Clareabbey (Mainistir an Chláir) is a civil parish in County Clare, Ireland, named after the former Augustinian monastery of Clare Abbey.
The main settlement in the town of Clarecastle.

==Location==

Clareabbey lies in the barony of Islands. It is 2 mi south of Ennis, and contains the town of Clarecastle (or simply Clare).
The parish lies on the River Fergus, on the road from Ennis to Limerick.
The parish in 1637 covered 6694 acre, mostly used for pasturage.
It is 4 mi long and up to 2.75 mi wide. The Fergus bisects the parish, and is bridged at Clare.
The land is generally very fertile, part alluvial and part limestone.

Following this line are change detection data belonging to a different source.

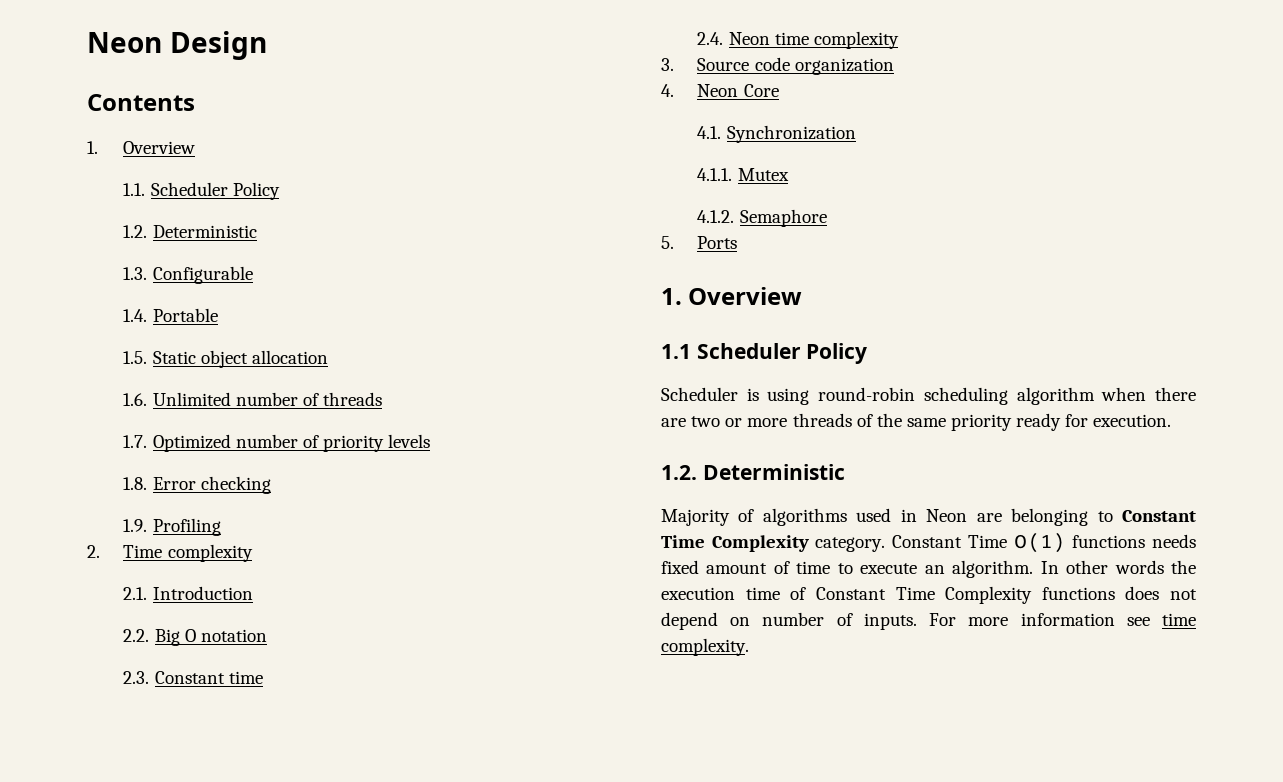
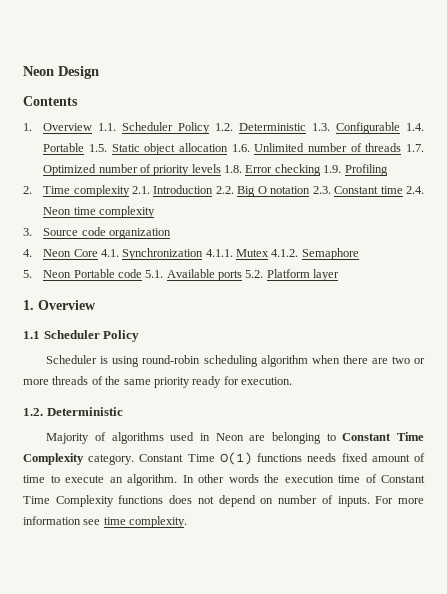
  Contents
- 1. Overview
- 1.1. Scheduler Policy
- 1.2. Deterministic
- 1.3. Configurable
- 1.4. Portable
- 1.5. Static object allocation
- 1.6. Unlimited number of threads
- 1.7. Optimized number of priority levels
- 1.8. Error checking
- 1.9. Profiling
+ 1. Overview 1.1. Scheduler Policy 1.2. Deterministic 1.3. Configurable 1.4. Portable 1.5. Static object allocation 1.6. Unlimited number of threads 1.7. Optimized number of priority levels 1.8. Error checking 1.9. Profiling
- 2. Time complexity
- 2.1. Introduction
- 2.2. Big O notation
- 2.3. Constant time
- 2.4. Neon time complexity
+ 2. Time complexity 2.1. Introduction 2.2. Big O notation 2.3. Constant time 2.4. Neon time complexity
- 4. Neon Core
- 4.1. Synchronization
- 4.1.1. Mutex
- 4.1.2. Semaphore
+ 4. Neon Core 4.1. Synchronization 4.1.1. Mutex 4.1.2. Semaphore
- 5. Ports
+ 5. Neon Portable code 5.1. Available ports 5.2. Platform layer

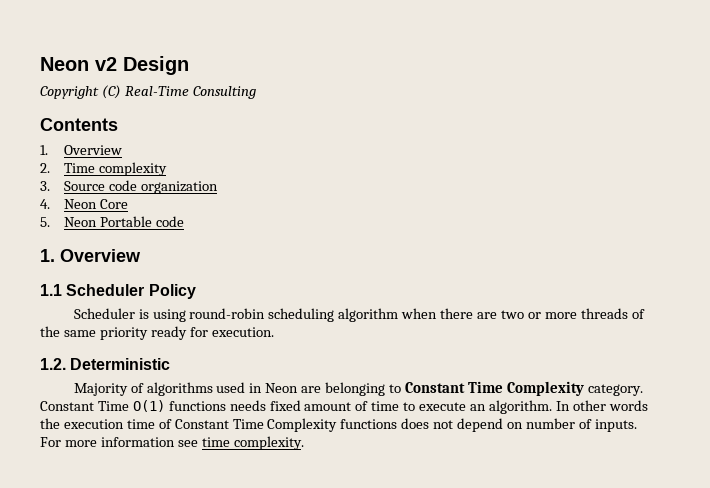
- Neon Design
+ Neon v2 Design
+ Copyright (C) Real-Time Consulting
  Contents
- 1. Overview 1.1. Scheduler Policy 1.2. Deterministic 1.3. Configurable 1.4. Portable 1.5. Static object allocation 1.6. Unlimited number of threads 1.7. Optimized number of priority levels 1.8. Error checking 1.9. Profiling
- 2. Time complexity 2.1. Introduction 2.2. Big O notation 2.3. Constant time 2.4. Neon time complexity
+ 1. Overview
+ 2. Time complexity
- 4. Neon Core 4.1. Synchronization 4.1.1. Mutex 4.1.2. Semaphore
- 5. Neon Portable code 5.1. Available ports 5.2. Platform layer
+ 4. Neon Core
+ 5. Neon Portable code

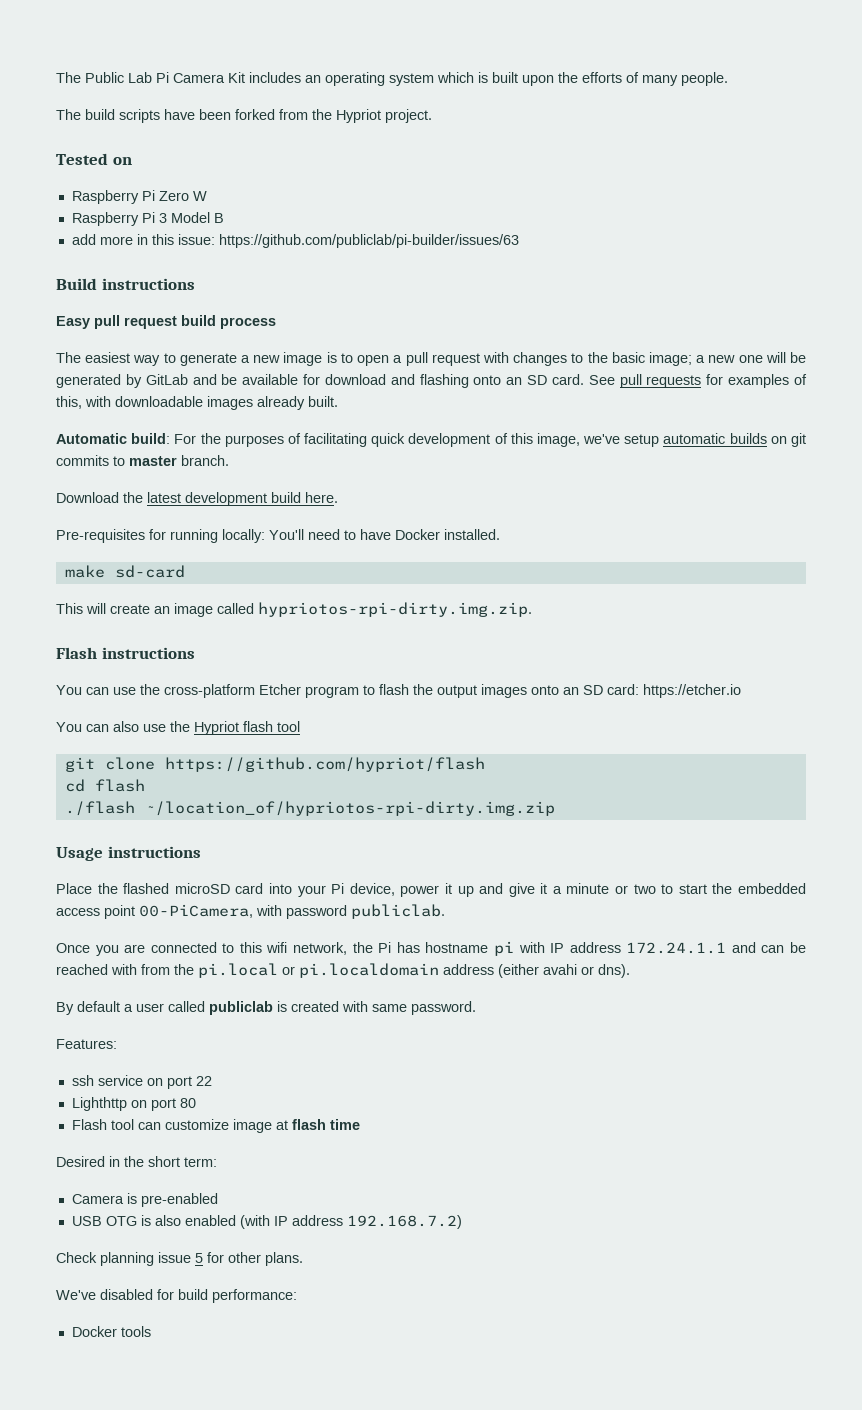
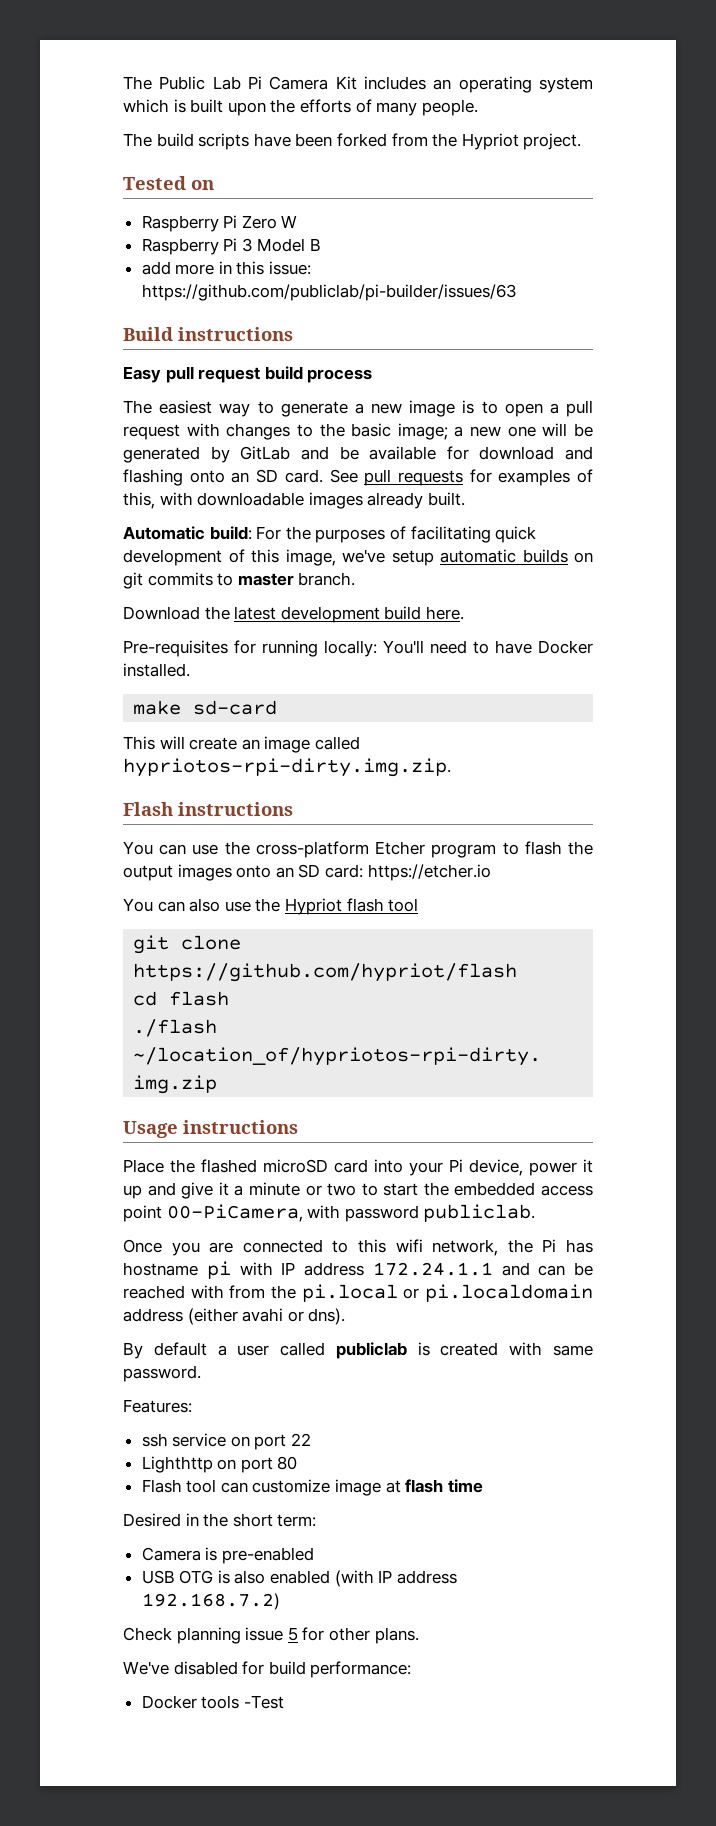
- Docker tools
+ Docker tools -Test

The parish contains the townlands of Ballaghafadda (East), Ballaghafadda (West), Ballybeg, Ballyveskil, Ballyvonnavaun, Barntick, Buncraggy, Carrowgar, Carrownanelly, Clareabbey, Clare Commons, Clarehill, Creggaunnahilla, Derreen, Feagh, Islandavanna Lower (Intake), Islandavanna Upper (Intake), Islandmagrath, Killow, Knockanimana, Lissan East, Lissan West, Manusmore and Skehanagh.

==History==

The parish was the seat of the Augustinian Clare Abbey, which Donald O’Brien, King of Limerick, founded in 1195.
After the suppression of the monastery in 1543 the parish lands were given to the barons of Ibrackan by King Henry VIII of England.
In 1620 it became the property of the Earl of Thomond.
According to Thomas Moland, writing in 1703,

"Clare was formerly ye county town, now very poor and little, consists of one old stone house, out of repair, a stone walled thatched house, where in Mr. Stammers now lives, an Ale House or Inn, and about 17 other small tenements and gardens worth about 30 shillings a piece, one with another per annum and 2 fairs are held here yearly, the best in ye county in peaceable times, worth £10 or £12 each fair per annum".

A Protestant church with a square tower was erected in 1813.
As of 1837 two fairs were still held at Clare each year.
There were 3,280 inhabitants in 1841 in 516 houses, almost all Catholics.
The parish was part of the Catholic district of Clare, which also contained the parish of Killone. Each parish had a chapel.